WHAT IS NEEDED: Wherever "padding" shows up in the records below, copy the whole line.
******************************
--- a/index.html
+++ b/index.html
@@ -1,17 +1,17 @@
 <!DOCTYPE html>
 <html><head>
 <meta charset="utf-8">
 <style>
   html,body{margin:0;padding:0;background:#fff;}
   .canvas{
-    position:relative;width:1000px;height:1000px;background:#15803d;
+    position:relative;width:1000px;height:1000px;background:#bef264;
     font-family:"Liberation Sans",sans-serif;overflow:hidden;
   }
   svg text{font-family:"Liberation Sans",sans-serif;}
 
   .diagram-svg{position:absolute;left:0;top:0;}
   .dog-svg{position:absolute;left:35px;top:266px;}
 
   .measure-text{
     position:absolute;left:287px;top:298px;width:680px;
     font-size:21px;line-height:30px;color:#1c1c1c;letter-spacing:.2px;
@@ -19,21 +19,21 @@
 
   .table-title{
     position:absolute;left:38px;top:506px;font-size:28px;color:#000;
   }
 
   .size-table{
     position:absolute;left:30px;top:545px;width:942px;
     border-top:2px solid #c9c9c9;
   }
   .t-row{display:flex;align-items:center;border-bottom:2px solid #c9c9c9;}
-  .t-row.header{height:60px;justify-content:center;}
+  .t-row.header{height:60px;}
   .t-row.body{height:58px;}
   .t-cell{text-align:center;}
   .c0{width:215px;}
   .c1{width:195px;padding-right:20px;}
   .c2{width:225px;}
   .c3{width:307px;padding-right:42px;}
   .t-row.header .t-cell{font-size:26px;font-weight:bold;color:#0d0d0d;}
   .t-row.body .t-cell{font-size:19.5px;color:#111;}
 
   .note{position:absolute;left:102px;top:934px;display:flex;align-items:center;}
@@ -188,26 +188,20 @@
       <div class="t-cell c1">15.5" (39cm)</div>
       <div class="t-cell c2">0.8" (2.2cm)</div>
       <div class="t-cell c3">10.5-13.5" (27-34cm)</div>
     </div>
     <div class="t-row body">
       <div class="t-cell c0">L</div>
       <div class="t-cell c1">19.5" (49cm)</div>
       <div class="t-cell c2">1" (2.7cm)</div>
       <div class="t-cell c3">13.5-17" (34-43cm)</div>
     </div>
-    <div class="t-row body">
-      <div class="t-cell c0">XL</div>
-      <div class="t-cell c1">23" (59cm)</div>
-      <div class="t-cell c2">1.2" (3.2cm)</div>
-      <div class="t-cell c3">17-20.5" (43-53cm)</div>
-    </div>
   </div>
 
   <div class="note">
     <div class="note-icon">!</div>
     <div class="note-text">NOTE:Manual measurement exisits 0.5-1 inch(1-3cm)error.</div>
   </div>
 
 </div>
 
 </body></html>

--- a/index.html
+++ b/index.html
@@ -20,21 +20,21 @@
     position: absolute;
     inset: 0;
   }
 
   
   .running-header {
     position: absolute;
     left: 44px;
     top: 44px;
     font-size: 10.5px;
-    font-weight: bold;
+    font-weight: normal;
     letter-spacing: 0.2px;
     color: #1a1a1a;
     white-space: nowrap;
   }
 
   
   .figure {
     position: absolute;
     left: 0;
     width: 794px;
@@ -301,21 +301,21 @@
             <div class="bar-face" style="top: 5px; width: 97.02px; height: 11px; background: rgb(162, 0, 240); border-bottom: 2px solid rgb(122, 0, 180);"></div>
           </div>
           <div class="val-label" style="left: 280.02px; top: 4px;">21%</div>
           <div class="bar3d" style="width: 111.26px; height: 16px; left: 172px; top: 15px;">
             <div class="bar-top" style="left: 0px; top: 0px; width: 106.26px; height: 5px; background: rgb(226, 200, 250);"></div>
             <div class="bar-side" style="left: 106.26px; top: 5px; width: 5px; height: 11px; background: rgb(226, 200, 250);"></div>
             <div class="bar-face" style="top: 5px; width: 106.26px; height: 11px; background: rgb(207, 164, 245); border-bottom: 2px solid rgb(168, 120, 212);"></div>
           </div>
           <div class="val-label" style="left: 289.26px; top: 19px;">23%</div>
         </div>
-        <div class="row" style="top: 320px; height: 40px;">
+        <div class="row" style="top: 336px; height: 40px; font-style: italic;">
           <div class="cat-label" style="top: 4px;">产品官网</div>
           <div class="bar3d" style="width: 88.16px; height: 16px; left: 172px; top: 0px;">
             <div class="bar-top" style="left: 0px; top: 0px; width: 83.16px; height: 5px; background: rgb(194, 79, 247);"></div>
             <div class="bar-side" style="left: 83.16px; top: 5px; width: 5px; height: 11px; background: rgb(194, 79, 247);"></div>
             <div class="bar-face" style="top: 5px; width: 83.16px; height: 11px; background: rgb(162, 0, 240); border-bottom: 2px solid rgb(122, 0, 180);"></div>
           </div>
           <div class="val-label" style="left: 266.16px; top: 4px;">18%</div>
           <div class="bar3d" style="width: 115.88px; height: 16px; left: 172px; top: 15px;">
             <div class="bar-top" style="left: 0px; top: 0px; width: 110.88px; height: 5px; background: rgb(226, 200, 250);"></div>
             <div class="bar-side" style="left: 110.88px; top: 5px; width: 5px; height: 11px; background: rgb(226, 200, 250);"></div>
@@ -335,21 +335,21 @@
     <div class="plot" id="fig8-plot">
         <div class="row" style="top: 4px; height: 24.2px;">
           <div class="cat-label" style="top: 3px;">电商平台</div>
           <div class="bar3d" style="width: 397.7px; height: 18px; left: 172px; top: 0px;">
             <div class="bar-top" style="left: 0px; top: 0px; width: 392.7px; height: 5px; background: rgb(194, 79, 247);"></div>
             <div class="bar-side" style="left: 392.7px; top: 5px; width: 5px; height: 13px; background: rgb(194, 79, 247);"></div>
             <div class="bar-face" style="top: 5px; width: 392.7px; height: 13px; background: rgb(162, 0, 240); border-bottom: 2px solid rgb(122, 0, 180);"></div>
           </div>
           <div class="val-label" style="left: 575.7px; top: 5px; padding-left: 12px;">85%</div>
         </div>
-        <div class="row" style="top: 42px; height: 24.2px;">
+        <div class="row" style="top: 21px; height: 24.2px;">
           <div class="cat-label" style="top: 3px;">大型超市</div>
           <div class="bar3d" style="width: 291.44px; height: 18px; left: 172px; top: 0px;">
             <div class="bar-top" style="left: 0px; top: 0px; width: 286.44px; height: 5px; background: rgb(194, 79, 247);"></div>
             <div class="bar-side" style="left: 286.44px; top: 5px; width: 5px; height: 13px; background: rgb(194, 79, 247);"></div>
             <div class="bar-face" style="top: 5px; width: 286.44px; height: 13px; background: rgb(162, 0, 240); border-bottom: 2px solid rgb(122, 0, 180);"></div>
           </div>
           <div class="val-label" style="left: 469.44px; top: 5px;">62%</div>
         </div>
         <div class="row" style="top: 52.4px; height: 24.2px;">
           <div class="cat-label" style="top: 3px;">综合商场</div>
******************************
RESPONSE AREA:
   html,body{margin:0;padding:0;background:#fff;}
   .c1{width:195px;padding-right:20px;}
   .c3{width:307px;padding-right:42px;}
           <div class="val-label" style="left: 575.7px; top: 5px; padding-left: 12px;">85%</div>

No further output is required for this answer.